Web page revision data
====
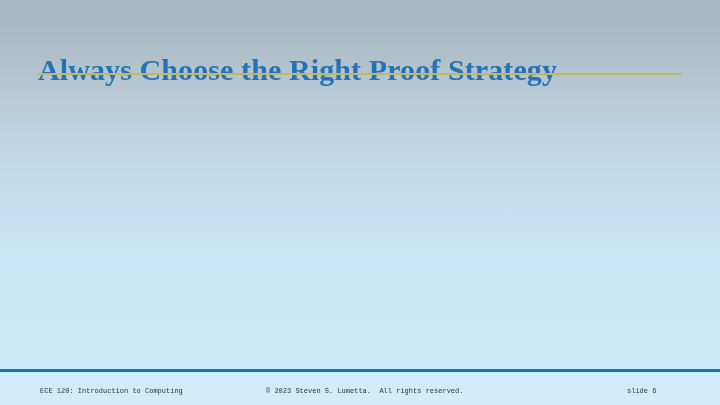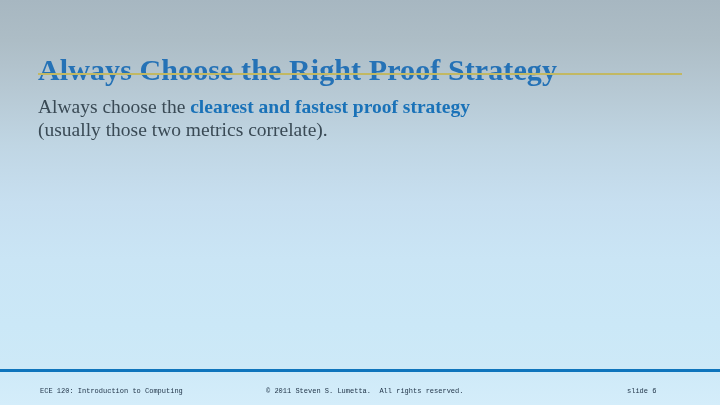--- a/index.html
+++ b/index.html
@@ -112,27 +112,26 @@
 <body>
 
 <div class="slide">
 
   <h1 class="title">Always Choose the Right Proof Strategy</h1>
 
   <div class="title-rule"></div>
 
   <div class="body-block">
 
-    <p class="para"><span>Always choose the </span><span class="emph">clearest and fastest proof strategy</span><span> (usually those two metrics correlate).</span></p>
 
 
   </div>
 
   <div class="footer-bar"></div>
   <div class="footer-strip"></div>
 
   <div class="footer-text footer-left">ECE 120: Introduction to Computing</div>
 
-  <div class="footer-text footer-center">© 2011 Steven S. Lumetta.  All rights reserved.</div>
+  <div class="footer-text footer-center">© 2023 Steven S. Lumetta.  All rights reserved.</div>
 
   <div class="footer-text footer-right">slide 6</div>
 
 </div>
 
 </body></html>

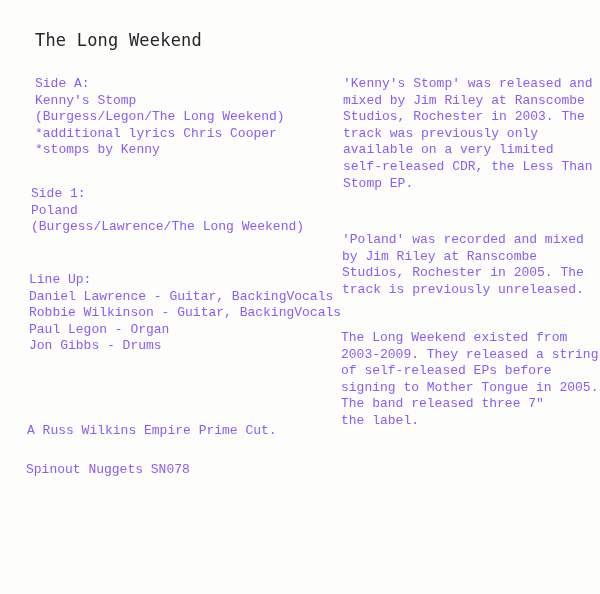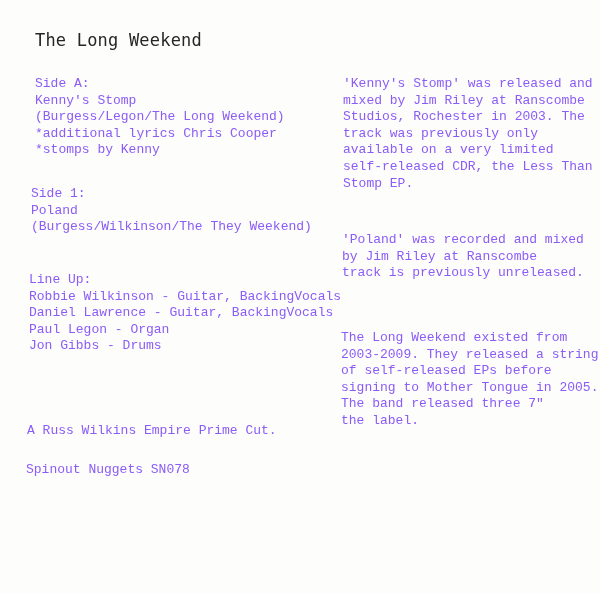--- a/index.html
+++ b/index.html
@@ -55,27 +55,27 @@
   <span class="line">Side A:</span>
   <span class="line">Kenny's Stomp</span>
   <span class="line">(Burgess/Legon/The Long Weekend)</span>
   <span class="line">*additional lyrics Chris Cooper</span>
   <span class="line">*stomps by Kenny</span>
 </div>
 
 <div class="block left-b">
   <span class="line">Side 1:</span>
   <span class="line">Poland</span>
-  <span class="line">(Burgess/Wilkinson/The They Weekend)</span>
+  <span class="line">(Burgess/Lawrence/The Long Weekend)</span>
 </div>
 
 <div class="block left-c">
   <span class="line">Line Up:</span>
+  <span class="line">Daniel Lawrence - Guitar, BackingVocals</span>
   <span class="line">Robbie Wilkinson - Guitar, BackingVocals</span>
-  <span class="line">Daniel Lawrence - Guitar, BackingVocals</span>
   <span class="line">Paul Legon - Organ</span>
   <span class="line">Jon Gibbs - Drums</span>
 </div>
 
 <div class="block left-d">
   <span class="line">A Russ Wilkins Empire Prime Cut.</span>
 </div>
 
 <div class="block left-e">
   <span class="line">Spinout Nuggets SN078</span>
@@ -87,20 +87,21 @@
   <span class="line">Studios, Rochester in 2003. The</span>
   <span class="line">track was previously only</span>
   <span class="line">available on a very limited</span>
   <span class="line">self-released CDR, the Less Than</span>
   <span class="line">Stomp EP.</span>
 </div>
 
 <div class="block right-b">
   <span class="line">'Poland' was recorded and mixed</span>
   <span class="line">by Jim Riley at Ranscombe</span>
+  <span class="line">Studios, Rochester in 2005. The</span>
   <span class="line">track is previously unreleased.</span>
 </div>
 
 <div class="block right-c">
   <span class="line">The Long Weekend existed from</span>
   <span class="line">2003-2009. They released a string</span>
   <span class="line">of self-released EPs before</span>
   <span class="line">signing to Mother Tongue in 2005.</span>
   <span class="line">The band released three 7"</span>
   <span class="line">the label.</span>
====
> _Work instruction_:
Write the records out again in full, exactly, and skip every picture.

> _Exercise solution_:
--- a/index.html
+++ b/index.html
@@ -112,27 +112,26 @@
 <body>
 
 <div class="slide">
 
   <h1 class="title">Always Choose the Right Proof Strategy</h1>
 
   <div class="title-rule"></div>
 
   <div class="body-block">
 
-    <p class="para"><span>Always choose the </span><span class="emph">clearest and fastest proof strategy</span><span> (usually those two metrics correlate).</span></p>
 
 
   </div>
 
   <div class="footer-bar"></div>
   <div class="footer-strip"></div>
 
   <div class="footer-text footer-left">ECE 120: Introduction to Computing</div>
 
-  <div class="footer-text footer-center">© 2011 Steven S. Lumetta.  All rights reserved.</div>
+  <div class="footer-text footer-center">© 2023 Steven S. Lumetta.  All rights reserved.</div>
 
   <div class="footer-text footer-right">slide 6</div>
 
 </div>
 
 </body></html>

--- a/index.html
+++ b/index.html
@@ -55,27 +55,27 @@
   <span class="line">Side A:</span>
   <span class="line">Kenny's Stomp</span>
   <span class="line">(Burgess/Legon/The Long Weekend)</span>
   <span class="line">*additional lyrics Chris Cooper</span>
   <span class="line">*stomps by Kenny</span>
 </div>
 
 <div class="block left-b">
   <span class="line">Side 1:</span>
   <span class="line">Poland</span>
-  <span class="line">(Burgess/Wilkinson/The They Weekend)</span>
+  <span class="line">(Burgess/Lawrence/The Long Weekend)</span>
 </div>
 
 <div class="block left-c">
   <span class="line">Line Up:</span>
+  <span class="line">Daniel Lawrence - Guitar, BackingVocals</span>
   <span class="line">Robbie Wilkinson - Guitar, BackingVocals</span>
-  <span class="line">Daniel Lawrence - Guitar, BackingVocals</span>
   <span class="line">Paul Legon - Organ</span>
   <span class="line">Jon Gibbs - Drums</span>
 </div>
 
 <div class="block left-d">
   <span class="line">A Russ Wilkins Empire Prime Cut.</span>
 </div>
 
 <div class="block left-e">
   <span class="line">Spinout Nuggets SN078</span>
@@ -87,20 +87,21 @@
   <span class="line">Studios, Rochester in 2003. The</span>
   <span class="line">track was previously only</span>
   <span class="line">available on a very limited</span>
   <span class="line">self-released CDR, the Less Than</span>
   <span class="line">Stomp EP.</span>
 </div>
 
 <div class="block right-b">
   <span class="line">'Poland' was recorded and mixed</span>
   <span class="line">by Jim Riley at Ranscombe</span>
+  <span class="line">Studios, Rochester in 2005. The</span>
   <span class="line">track is previously unreleased.</span>
 </div>
 
 <div class="block right-c">
   <span class="line">The Long Weekend existed from</span>
   <span class="line">2003-2009. They released a string</span>
   <span class="line">of self-released EPs before</span>
   <span class="line">signing to Mother Tongue in 2005.</span>
   <span class="line">The band released three 7"</span>
   <span class="line">the label.</span>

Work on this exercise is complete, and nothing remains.